The implementation mirrors the mathematical transition directly. The multiset must support insertion, deletion of an arbitrary position, and upper bound queries. In C++, multiset handles this naturally. In Python, a balanced ordered container is needed. SortedList provides all required operations in O(log n). The order of operations matters. We first locate the first value greater than r, then insert l, then erase the previously identified position. This reproduces the exact replacement operation of the DP. The sentinel 0 is smaller than every possible interval value because all interval endpoints are at least 1. It represents the empty subsequence and allows every real subsequence length to be shifted by one. ## Worked Examples ### Example 1 Input: 4 4 5 3 4 1 3 3 3 | Step | Interval | Multiset after update | Answer | | --- | --- | --- | --- | | 1 | [4,5] | {0,4} | 1 | | 2 | [3,4] | {0,3} | 1 | | 3 | [1,3] | {0,1,3} | 2 | | 4 | [3,3] | {0,1,3,3} | 3 | Output: 1 1 2 3 The third interval creates a second achievable subsequence length. The fourth interval extends it once more. ### Example 2 Input: 5 1 2 6 8 4 5 2 3 3 3 | Step | Interval | Multiset after update | Answer | | --- | --- | --- | --- | | 1 | [1,2] | {0,1} | 1 | | 2 | [6,8] | {0,1,6} | 2 | | 3 | [4,5] | {0,1,4} | 2 | | 4 | [2,3] | {0,1,2} | 2 | | 5 | [3,3] | {0,1,2,3} | 3 | Output: 1 2 2 2 3 This trace shows how later intervals can improve DP states without increasing the answer immediately. The answer grows only when a new subsequence length becomes achievable. ## Complexity Analysis | Measure | Complexity | Explanation | | --- | --- | --- | | Time | O(n log n) | One upper-bound query, one insertion, and at most one deletion per interval | | Space | O(n) | The multiset stores at most one value per processed interval plus the sentinel | With at most 2·10^5 intervals across all test cases, O(n log n) easily fits within the limits. ## Test Cases

python # helper: run solution on input string, return output string import io import sys from sortedcontainers import SortedList def run(inp: str) -> str:     sys.stdin = io.StringIO(inp)     input = sys.stdin.readline     t = int(input())     out = []     for _ in range(t):         n = int(input())         dp = SortedList([0])         cur = []         for _ in range(n):             l, r = map(int, input().split())             pos = dp.bisect_right(r)             dp.add(l)             if pos < len(dp):                 dp.pop(pos)             cur.append(str(len(dp) - 1))         out.append(" ".join(cur))     return "\n".join(out) # sample assert run( """1 4 4 5 3 4 1 3 3 3 """ ) == "1 1 2 3" # minimum size assert run( """1 1 1 1 """ ) == "1" # strictly impossible to chain assert run( """1 2 3 4 1 2 """ ) == "1 1" # all equal intervals assert run( """1 4 5 5 5 5 5 5 5 5 """ ) == "1 2 3 4" # increasing overlap assert run( """1 4 1 10 2 10 3 10 4 10 """ ) == "1 2 3 4"

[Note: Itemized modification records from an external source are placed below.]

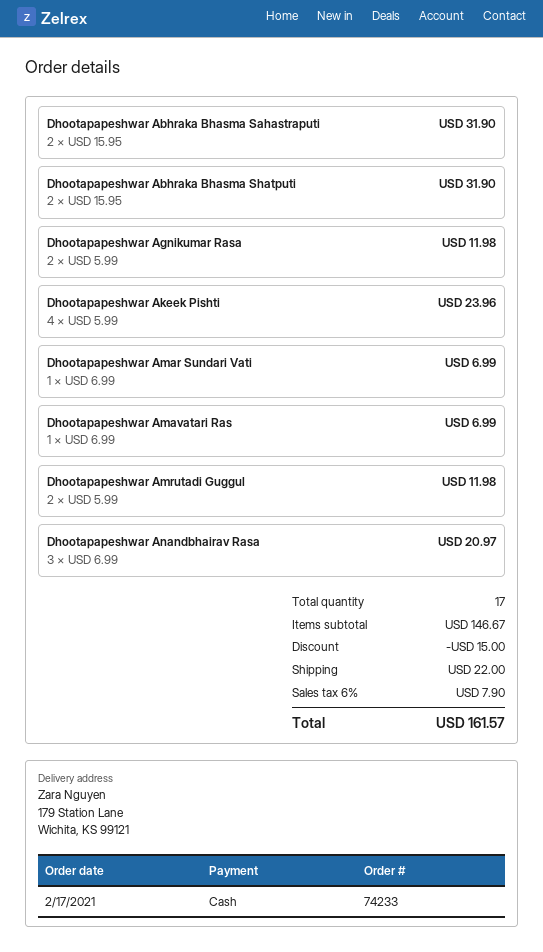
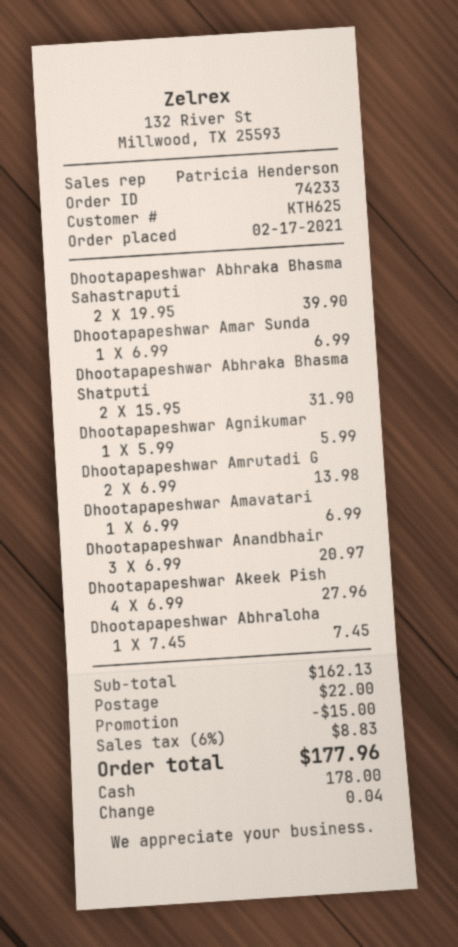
Dhootapapeshwar Abhraka Bhasma Sahastraputi: 2 x 15.95 = 31.90 -> 2 x 19.95 = 39.90
Dhootapapeshwar Agnikumar Rasa: 2 x 5.99 = 11.98 -> 1 x 5.99 = 5.99
Dhootapapeshwar Akeek Pishti: 4 x 5.99 = 23.96 -> 4 x 6.99 = 27.96
Dhootapapeshwar Amrutadi Guggul: 2 x 5.99 = 11.98 -> 2 x 6.99 = 13.98
Dhootapapeshwar Abhraloha: none -> 1 x 7.45 = 7.45
subtotal: 146.67 -> 162.13
tax: 6% = 7.90 -> 6% = 8.83
total: 161.57 -> 177.96

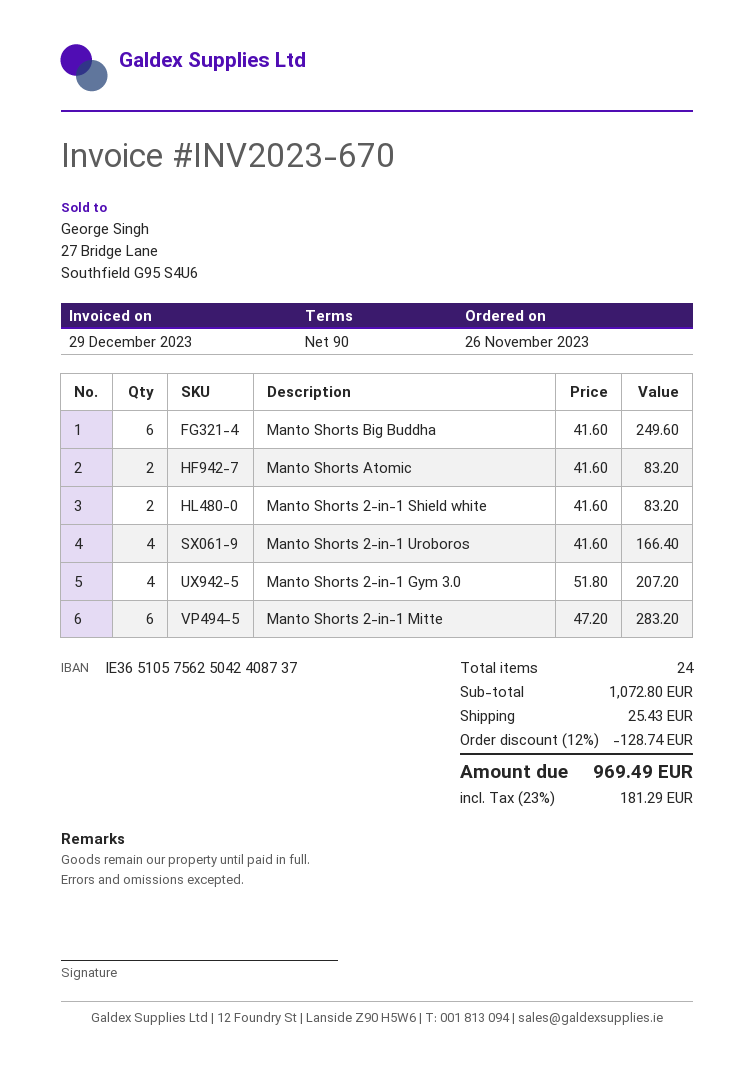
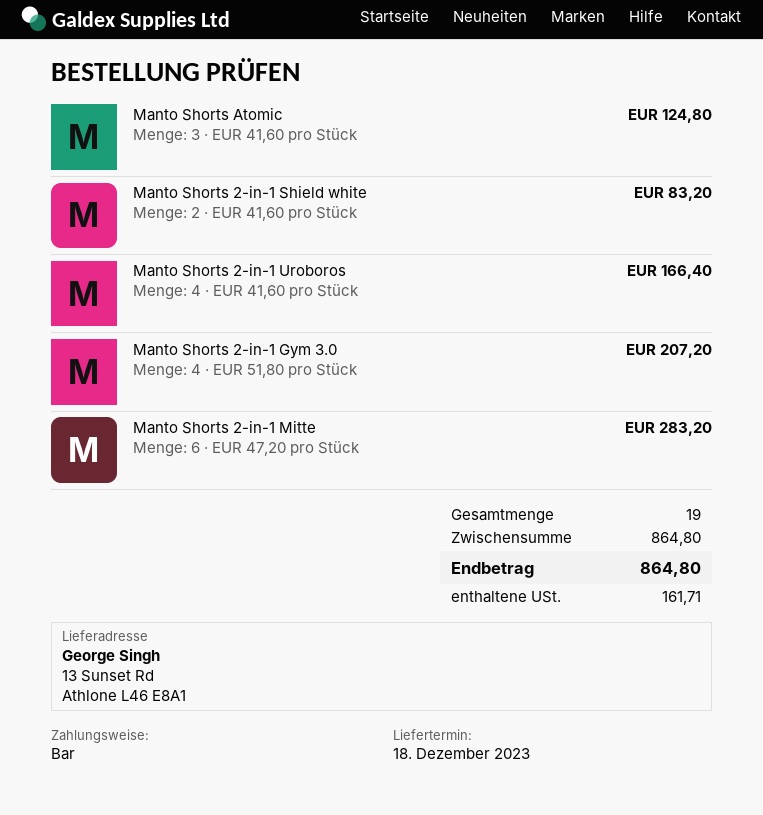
Manto Shorts Big Buddha: 6 x 41.60 = 249.60 -> none
Manto Shorts Atomic: 2 x 41.60 = 83.20 -> 3 x 41.60 = 124.80
total quantity: 24 -> 19
subtotal: 1072.80 -> 864.80
discount: 12% = 128.74 -> none
shipping: 25.43 -> none
tax: 181.29 -> 161.71
total: 969.49 -> 864.80

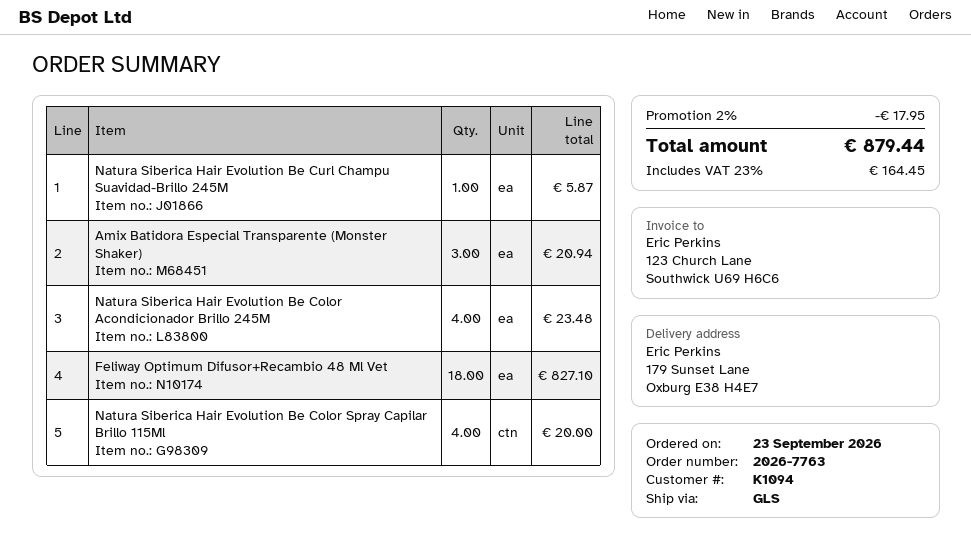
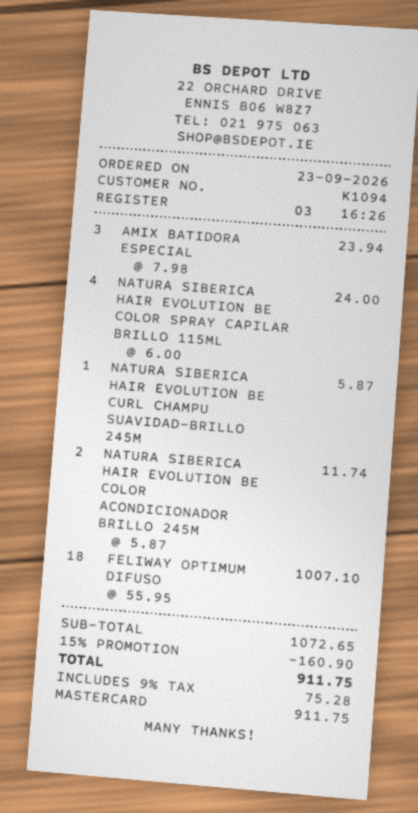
Amix Batidora Especial Transparente (Monster Shaker): 3 for 20.94 -> 3 for 23.94
Natura Siberica Hair Evolution Be Color Acondicionador Brillo 245M: 4 for 23.48 -> 2 for 11.74
Feliway Optimum Difusor+Recambio 48 Ml Vet: 18 for 827.10 -> 18 for 1007.10
Natura Siberica Hair Evolution Be Color Spray Capilar Brillo 115Ml: 4 for 20.00 -> 4 for 24.00
discount: 2% = 17.95 -> 15% = 160.90
tax: 23% = 164.45 -> 9% = 75.28
total: 879.44 -> 911.75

| Test input | Expected output | What it validates | | --- | --- | --- | | Single interval | 1 | Minimum size | | [3,4],[1,2] | 1 1 | No valid non-decreasing pair exists | | All [5,5] | 1 2 3 4 | Equal values must be allowed in LNDS | | Increasing intervals | 1 2 3 4 | Continuous growth of achievable subsequence length | ## Edge Cases Consider 2 3 4 1 2 After the first interval the multiset is {0,3} and the answer is 1. For the second interval, the first value greater than 2 is 3. Replacing it by 1 produces {0,1}. The answer remains 1. This matches reality because every valid choice satisfies a1 > a2. Now consider 4 5 5 5 5 5 5 5 5 The multiset evolves as {0,5} {0,5,5} {0,5,5,5} {0,5,5,5,5} and the answers become 1 2 3 4 Equal values are allowed in a non-decreasing subsequence, so the entire array can be chosen. Finally consider 3 1 10 1 10 1 10 Each interval can choose value 1. The algorithm never deletes a state that would reduce the achievable length. The multiset grows by one element at every step, giving answers 1 2 3, which is optimal.